When that summer ended, Brazilians felt nothing but joy. Flying cars were finally here, and as nobody could afford one, they happily rented them, in the colours of their favourite brands. The flying cars drove themselves; pedestrians now had the streets to themselves. Everything was perfect. The future was now.
By next summer’s end, people were overflowing with happiness because renting flying cars gave them coupons and discounts. Supermarkets and apparel stores had been integrated with the flying-car rental system. People felt they were making money on their way to work and appointments. What else could people want?
A third summer ended. Some people started getting frustrated. Of course, there are always those who can’t be satisfied with the status quo. They complained that the flying cars were creating a bigger gap between poor people and those who could rent a vehicle. But who couldn’t rent one, if the hoverers never saw anyone walking anymore? Pedestrians complained about the plants growing on the streets below; why didn’t they just rent cars, too, those hippies?
The fourth summer was marked by vandalism. Flying cars all around the country had slogans scratched into their hoods. Some were even set on fire—and with that, the elite could not cope. “Private property (and Brazil) above all,” they screamed from their high-rise windows in the evening. The police couldn’t keep the vandals in check, so the companies replaced them with drones. Rumors spread that the companies planned to fix the health system next, which brought immense relief to the elite, who couldn’t stand bland, hospital-like hospitals anymore. Anything without ads seemed pretty boring to them.

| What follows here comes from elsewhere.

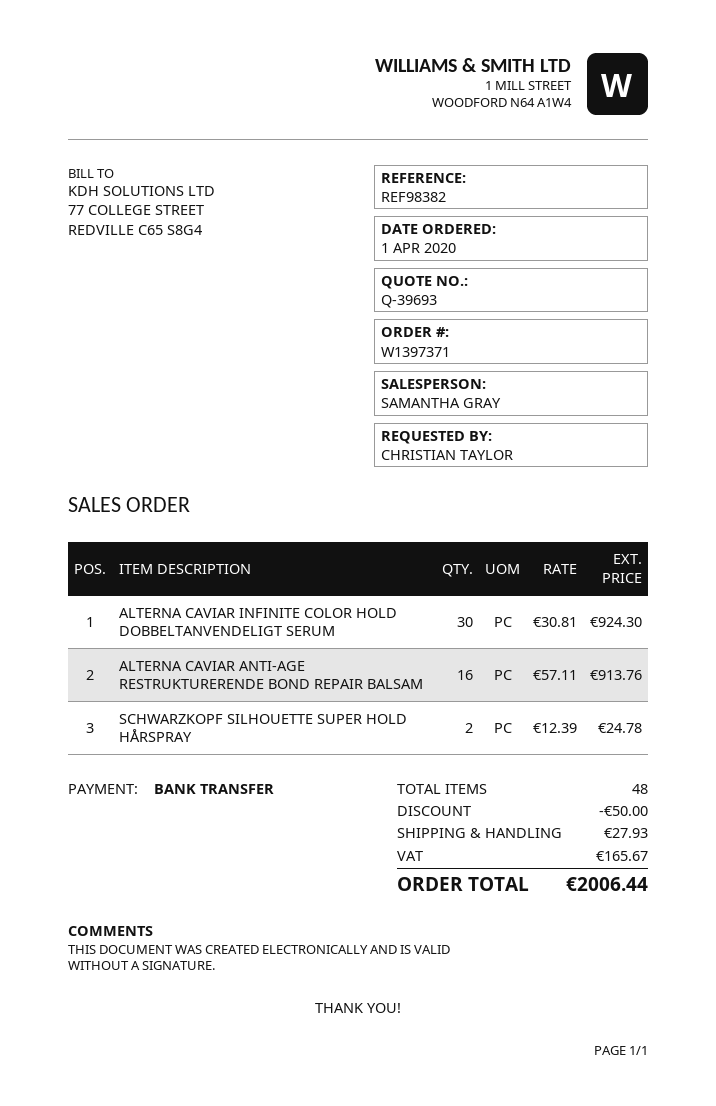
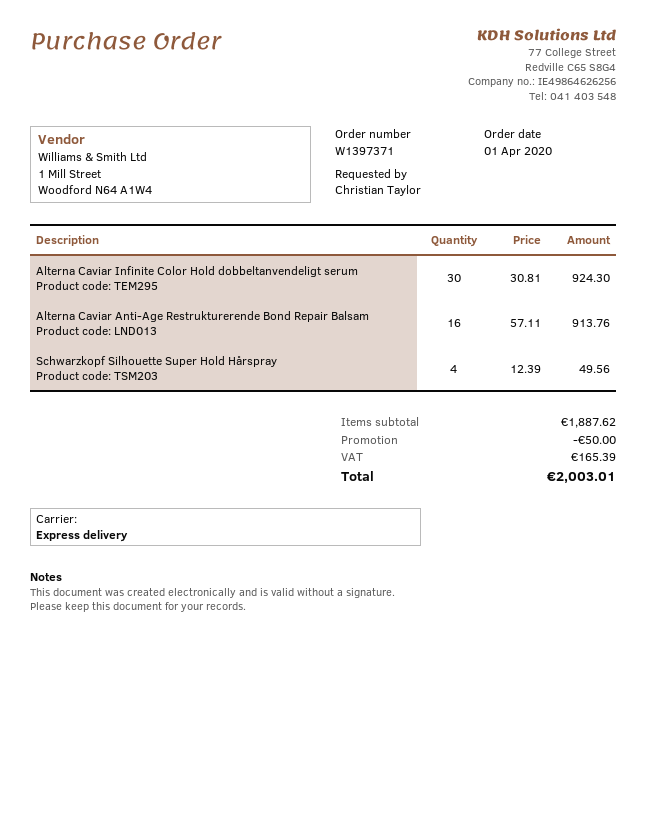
SCHWARZKOPF SILHOUETTE SUPER HOLD HÅRSPRAY: 2 x 12.39 = 24.78 -> 4 x 12.39 = 49.56
shipping: 27.93 -> none
tax: 165.67 -> 165.39
total: 2006.44 -> 2003.01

The fifth summer came and with it revelations: not only had the companies bought all the hospitals, but also every single school in the country. Libraries were remodeled and rebuilt with appropriate, business-focused books, and the curriculum now offered a greater variety of options for pupils, to become employees or bosses depending on how much their parents spent on the flying-car rental system. The new schools reached even the hidden indigenous populations in the Amazon—maybe this would finally allow agribusiness to turn that idle forest into useful land.
Everyone got vouchers for everything, and those who didn’t soon starved or froze in the streets, which had become new forests of bushes and tall grass. Vandals and terrorists were arrested and made to snitch on their accomplices.
On the tenth summer, the anniversary of the Flying-Car Revolution as it was called, the terrorists made their final move. Hackers attacked the network which controlled the vouchers and car rentals. While the police tried to track them and the companies’ programmers tried to fix the network, the attackers dared to strike a lethal blow: servers throughout the national territory were burned down. Many insurgents didn’t make it out of the data centers, staying behind to guarantee the fires would do as much damage as possible. Drones killed many of the rioters; those caught by the police ingested poison before they could be made to talk. The police hid the numbers, embarrassed by the scale of the attack: more than twenty thousand people had rebelled that night. Over fifteen thousand didn’t come back home. There has been no news, no communication networks, no internet since then. No flying cars, no vouchers. Everything is chaos.
When the elite demanded answers from their ruling directors and CEOs, they were told to stop being disruptive, that the most affected by the attack had been the very few richest among them, the poor, poor richest.
Maybe now that the people and the elite have to walk the forest streets together again, they will understand. Maybe they will fight to govern themselves, to give power to the people instead of companies. I can’t say that has ever worked perfectly before, but now we have a chance to make it right. Even if it’s a small chance, I want to believe they will join us in the real revolution, with both feet on the ground.